■ WHAT YOU SHOULD DO: All lines below containing the string "PsProvider" are to be copied.

■ PROVIDED DATA:
****
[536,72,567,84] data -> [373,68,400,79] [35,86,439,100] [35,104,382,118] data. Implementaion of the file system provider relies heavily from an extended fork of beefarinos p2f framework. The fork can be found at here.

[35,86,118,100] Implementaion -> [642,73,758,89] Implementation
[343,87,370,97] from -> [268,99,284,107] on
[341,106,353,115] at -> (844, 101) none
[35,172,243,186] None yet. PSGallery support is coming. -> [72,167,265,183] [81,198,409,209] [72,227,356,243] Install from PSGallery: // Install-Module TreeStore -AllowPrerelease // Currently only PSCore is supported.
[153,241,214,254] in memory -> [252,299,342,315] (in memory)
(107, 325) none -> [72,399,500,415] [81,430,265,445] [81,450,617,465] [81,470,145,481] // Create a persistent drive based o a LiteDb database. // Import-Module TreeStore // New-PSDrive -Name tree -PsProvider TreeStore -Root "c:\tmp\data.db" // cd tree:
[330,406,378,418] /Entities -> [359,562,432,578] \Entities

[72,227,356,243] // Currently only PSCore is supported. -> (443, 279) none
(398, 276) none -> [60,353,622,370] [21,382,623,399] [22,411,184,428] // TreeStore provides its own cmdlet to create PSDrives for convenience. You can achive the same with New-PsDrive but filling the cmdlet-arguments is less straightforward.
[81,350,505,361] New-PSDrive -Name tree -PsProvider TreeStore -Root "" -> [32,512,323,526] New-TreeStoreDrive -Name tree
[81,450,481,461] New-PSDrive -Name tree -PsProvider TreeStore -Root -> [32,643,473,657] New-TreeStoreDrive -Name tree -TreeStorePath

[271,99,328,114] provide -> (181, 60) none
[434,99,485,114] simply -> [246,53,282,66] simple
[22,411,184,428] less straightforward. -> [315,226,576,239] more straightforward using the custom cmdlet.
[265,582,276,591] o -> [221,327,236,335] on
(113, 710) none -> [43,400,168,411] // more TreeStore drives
****
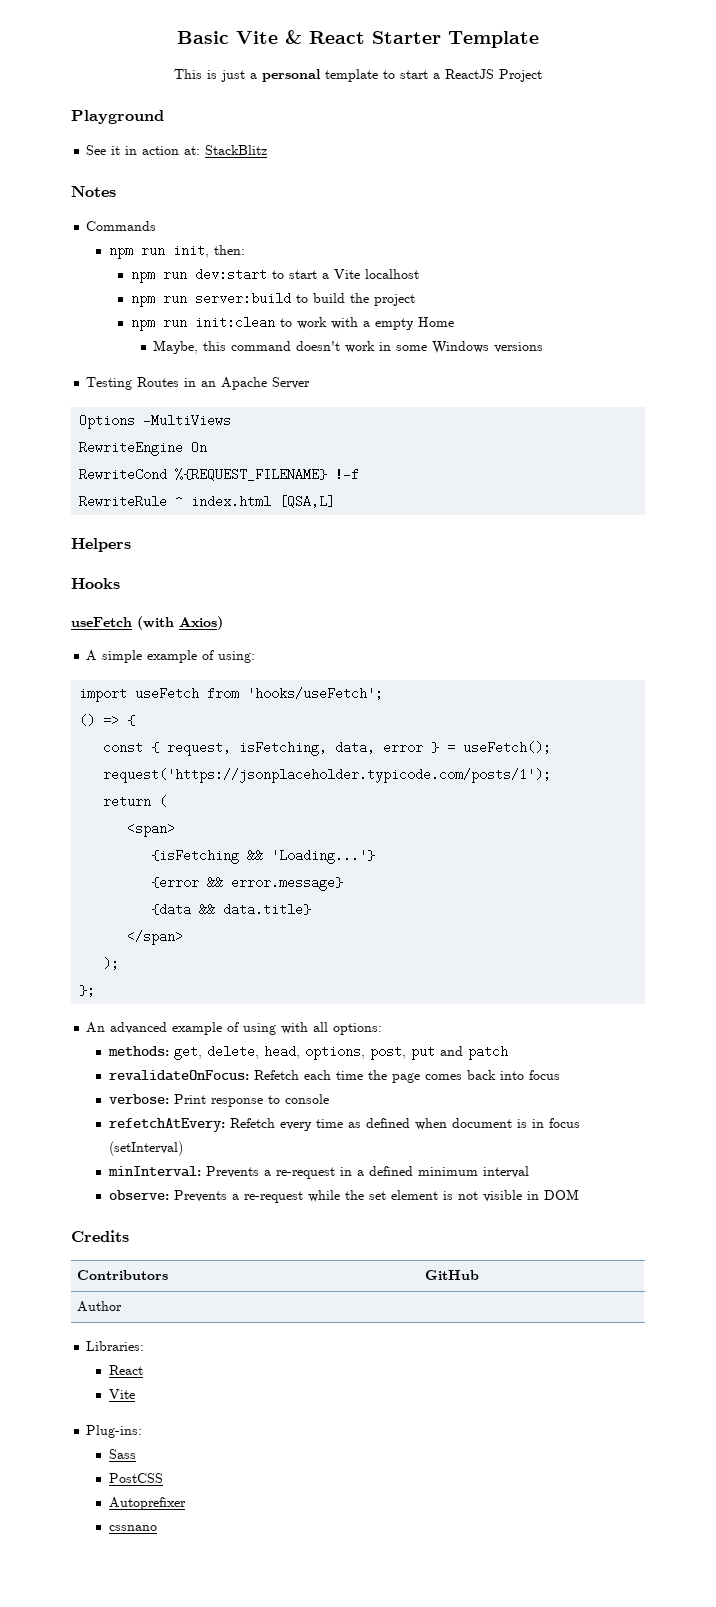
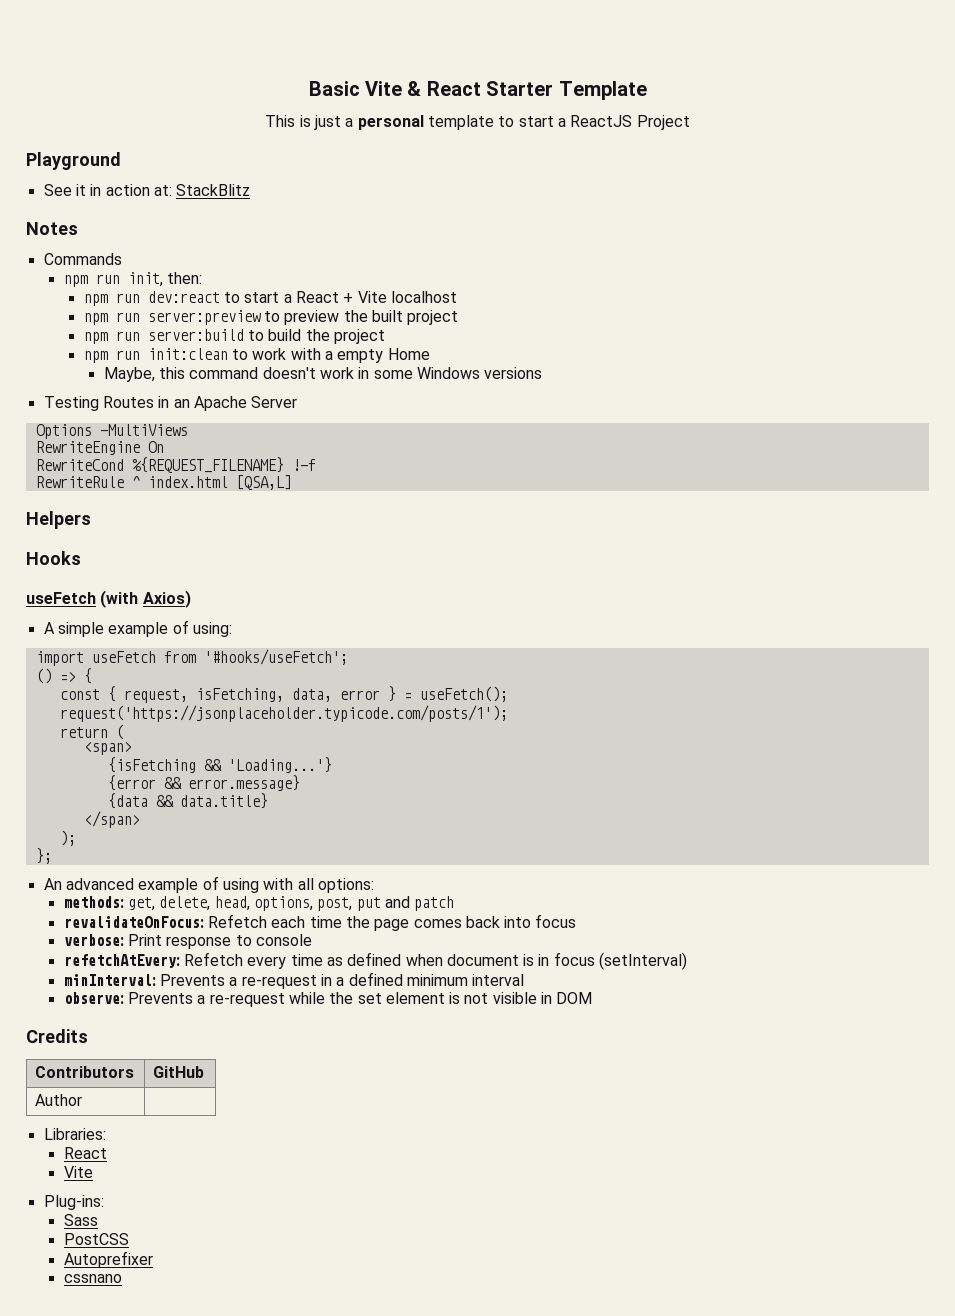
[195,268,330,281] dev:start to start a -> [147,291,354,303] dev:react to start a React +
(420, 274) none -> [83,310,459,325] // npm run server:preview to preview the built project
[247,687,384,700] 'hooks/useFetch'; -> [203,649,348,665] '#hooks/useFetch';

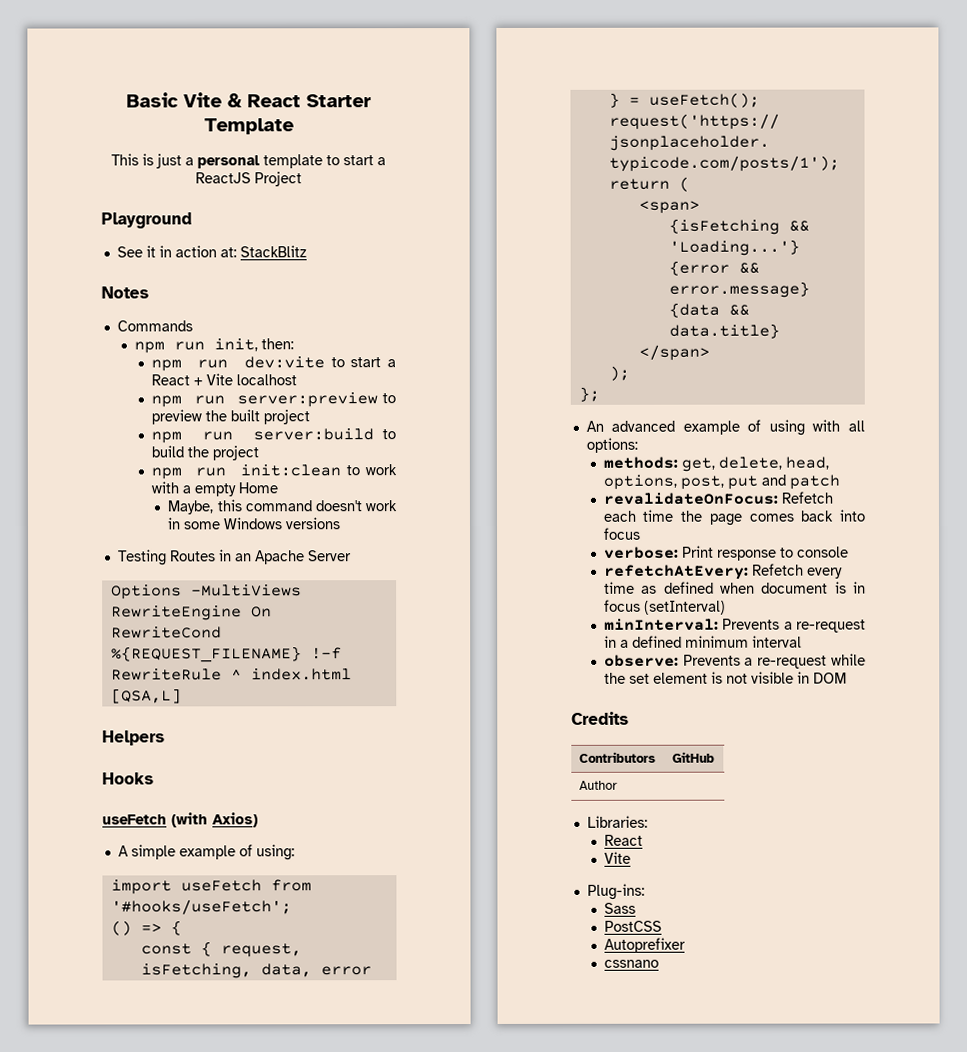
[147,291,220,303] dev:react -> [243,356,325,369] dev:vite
****
■ EXERCISE OUTPUT:
(107, 325) none -> [72,399,500,415] [81,430,265,445] [81,450,617,465] [81,470,145,481] // Create a persistent drive based o a LiteDb database. // Import-Module TreeStore // New-PSDrive -Name tree -PsProvider TreeStore -Root "c:\tmp\data.db" // cd tree:
[81,350,505,361] New-PSDrive -Name tree -PsProvider TreeStore -Root "" -> [32,512,323,526] New-TreeStoreDrive -Name tree
[81,450,481,461] New-PSDrive -Name tree -PsProvider TreeStore -Root -> [32,643,473,657] New-TreeStoreDrive -Name tree -TreeStorePath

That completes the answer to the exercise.